**Task brief**
The pictures stay out; all of the data is to be printed exactly.

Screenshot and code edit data
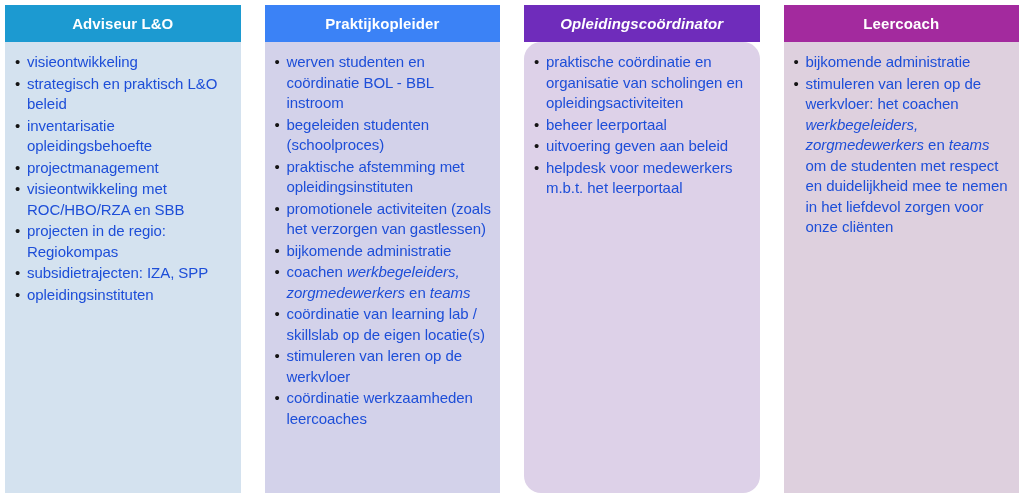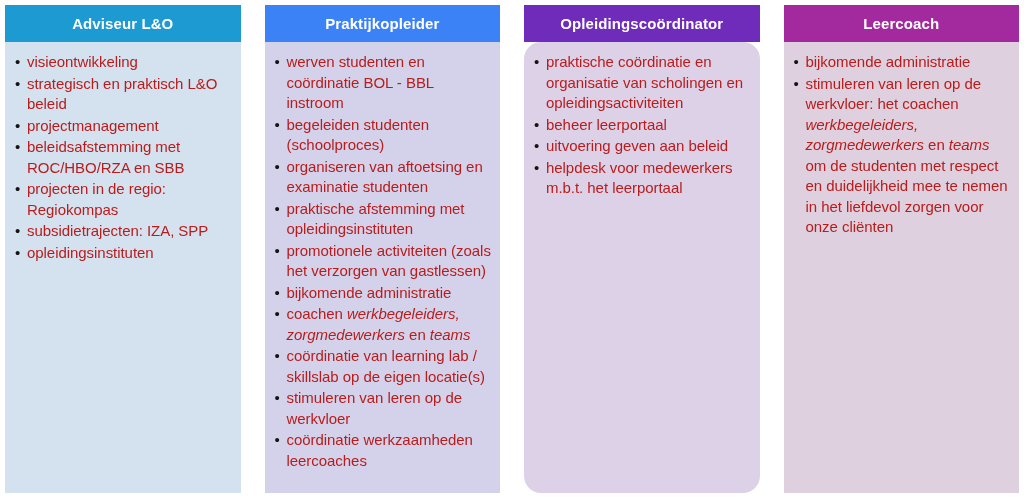--- a/index.html
+++ b/index.html
@@ -55,21 +55,21 @@
     list-style: none;
     margin: 0;
     padding: 0;
   }
   ul.bullets > li {
     position: relative;
     padding-left: 13px;
     margin: 0 0 1px 0;
     font-size: 15px;
     line-height: 20.5px;
-    color: #b91c1c;
+    color: #1d4ed8;
     letter-spacing: -0.05px;
   }
   ul.bullets > li::before {
     content: "\2022";
     position: absolute;
     left: 1px;
     top: 0;
     font-size: 15px;
     line-height: 20.5px;
     color: #141414;
@@ -82,47 +82,47 @@
 <body>
 
 <div class="board">
 
 <div class="column">
       <div class="col-header" style="background: rgb(28, 154, 209);">Adviseur L&amp;O</div>
       <div class="col-body" style="background: rgb(212, 226, 239);">
         <ul class="bullets">
           <li><span>visieontwikkeling</span></li>
           <li><span>strategisch en praktisch L&amp;O beleid</span></li>
+          <li><span>inventarisatie opleidingsbehoefte</span></li>
           <li><span>projectmanagement</span></li>
-          <li><span>beleidsafstemming met ROC/HBO/RZA en SBB</span></li>
+          <li><span>visieontwikkeling met ROC/HBO/RZA en SBB</span></li>
           <li><span>projecten in de regio: Regiokompas</span></li>
           <li><span>subsidietrajecten: IZA, SPP</span></li>
           <li><span>opleidingsinstituten</span></li>
         </ul>
       </div>
     </div>
     <div class="column">
       <div class="col-header" style="background: #3b82f6;">Praktijkopleider</div>
       <div class="col-body" style="background: rgb(211, 210, 234);">
         <ul class="bullets">
           <li><span>werven studenten en coördinatie BOL - BBL instroom</span></li>
           <li><span>begeleiden studenten (schoolproces)</span></li>
-          <li><span>organiseren van aftoetsing en examinatie studenten</span></li>
           <li><span>praktische afstemming met opleidingsinstituten</span></li>
           <li><span>promotionele activiteiten (zoals het verzorgen van gastlessen)</span></li>
           <li><span>bijkomende administratie</span></li>
           <li><span>coachen </span><em>werkbegeleiders, zorgmedewerkers</em><span> en </span><em>teams</em></li>
           <li><span>coördinatie van learning lab / skillslab op de eigen locatie(s)</span></li>
           <li><span>stimuleren van leren op de werkvloer</span></li>
           <li><span>coördinatie werkzaamheden leercoaches</span></li>
         </ul>
       </div>
     </div>
     <div class="column">
-      <div class="col-header" style="background: rgb(111, 44, 187);">Opleidingscoördinator</div>
+      <div class="col-header" style="background: rgb(111, 44, 187); font-style: italic;">Opleidingscoördinator</div>
       <div class="col-body" style="background: rgb(221, 209, 232); border-radius: 17px;">
         <ul class="bullets">
           <li><span>praktische coördinatie en organisatie van scholingen en opleidingsactiviteiten</span></li>
           <li><span>beheer leerportaal</span></li>
           <li><span>uitvoering geven aan beleid</span></li>
           <li><span>helpdesk voor medewerkers m.b.t. het leerportaal</span></li>
         </ul>
       </div>
     </div>
     <div class="column">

**Output**
--- a/index.html
+++ b/index.html
@@ -55,21 +55,21 @@
     list-style: none;
     margin: 0;
     padding: 0;
   }
   ul.bullets > li {
     position: relative;
     padding-left: 13px;
     margin: 0 0 1px 0;
     font-size: 15px;
     line-height: 20.5px;
-    color: #b91c1c;
+    color: #1d4ed8;
     letter-spacing: -0.05px;
   }
   ul.bullets > li::before {
     content: "\2022";
     position: absolute;
     left: 1px;
     top: 0;
     font-size: 15px;
     line-height: 20.5px;
     color: #141414;
@@ -82,47 +82,47 @@
 <body>
 
 <div class="board">
 
 <div class="column">
       <div class="col-header" style="background: rgb(28, 154, 209);">Adviseur L&amp;O</div>
       <div class="col-body" style="background: rgb(212, 226, 239);">
         <ul class="bullets">
           <li><span>visieontwikkeling</span></li>
           <li><span>strategisch en praktisch L&amp;O beleid</span></li>
+          <li><span>inventarisatie opleidingsbehoefte</span></li>
           <li><span>projectmanagement</span></li>
-          <li><span>beleidsafstemming met ROC/HBO/RZA en SBB</span></li>
+          <li><span>visieontwikkeling met ROC/HBO/RZA en SBB</span></li>
           <li><span>projecten in de regio: Regiokompas</span></li>
           <li><span>subsidietrajecten: IZA, SPP</span></li>
           <li><span>opleidingsinstituten</span></li>
         </ul>
       </div>
     </div>
     <div class="column">
       <div class="col-header" style="background: #3b82f6;">Praktijkopleider</div>
       <div class="col-body" style="background: rgb(211, 210, 234);">
         <ul class="bullets">
           <li><span>werven studenten en coördinatie BOL - BBL instroom</span></li>
           <li><span>begeleiden studenten (schoolproces)</span></li>
-          <li><span>organiseren van aftoetsing en examinatie studenten</span></li>
           <li><span>praktische afstemming met opleidingsinstituten</span></li>
           <li><span>promotionele activiteiten (zoals het verzorgen van gastlessen)</span></li>
           <li><span>bijkomende administratie</span></li>
           <li><span>coachen </span><em>werkbegeleiders, zorgmedewerkers</em><span> en </span><em>teams</em></li>
           <li><span>coördinatie van learning lab / skillslab op de eigen locatie(s)</span></li>
           <li><span>stimuleren van leren op de werkvloer</span></li>
           <li><span>coördinatie werkzaamheden leercoaches</span></li>
         </ul>
       </div>
     </div>
     <div class="column">
-      <div class="col-header" style="background: rgb(111, 44, 187);">Opleidingscoördinator</div>
+      <div class="col-header" style="background: rgb(111, 44, 187); font-style: italic;">Opleidingscoördinator</div>
       <div class="col-body" style="background: rgb(221, 209, 232); border-radius: 17px;">
         <ul class="bullets">
           <li><span>praktische coördinatie en organisatie van scholingen en opleidingsactiviteiten</span></li>
           <li><span>beheer leerportaal</span></li>
           <li><span>uitvoering geven aan beleid</span></li>
           <li><span>helpdesk voor medewerkers m.b.t. het leerportaal</span></li>
         </ul>
       </div>
     </div>
     <div class="column">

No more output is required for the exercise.